● **Work order**
Below are some records. Return exactly the lines from the one with "- Právě si prohlíží 5 zákazníků" to the one with "prohlíží 3 zákazníci", and nothing else.

● **Recorded data**
<<<<

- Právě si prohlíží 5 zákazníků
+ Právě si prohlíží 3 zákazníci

>>>>
<<<<

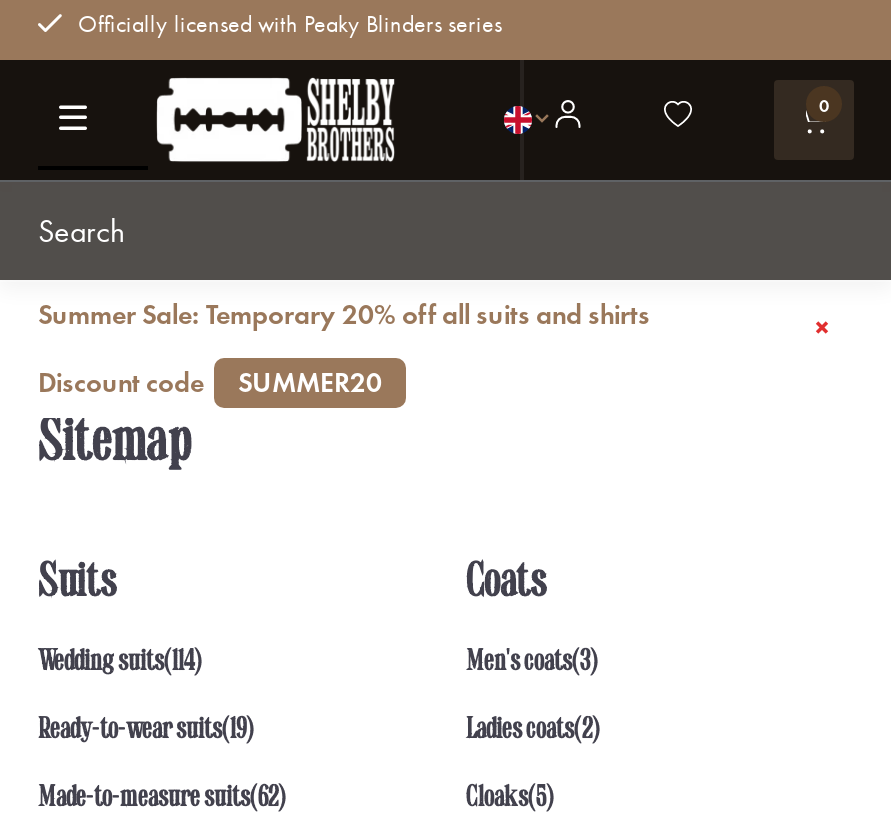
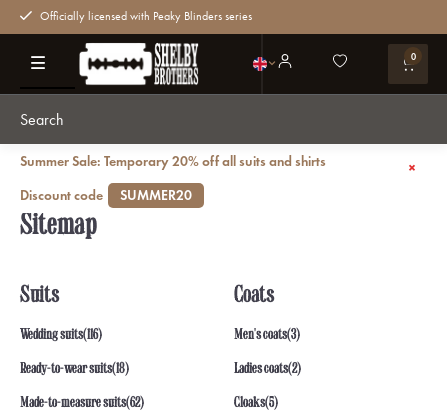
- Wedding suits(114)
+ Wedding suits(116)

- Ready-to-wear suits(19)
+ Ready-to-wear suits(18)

>>>>

● **Solved problem**
- Právě si prohlíží 5 zákazníků
+ Právě si prohlíží 3 zákazníci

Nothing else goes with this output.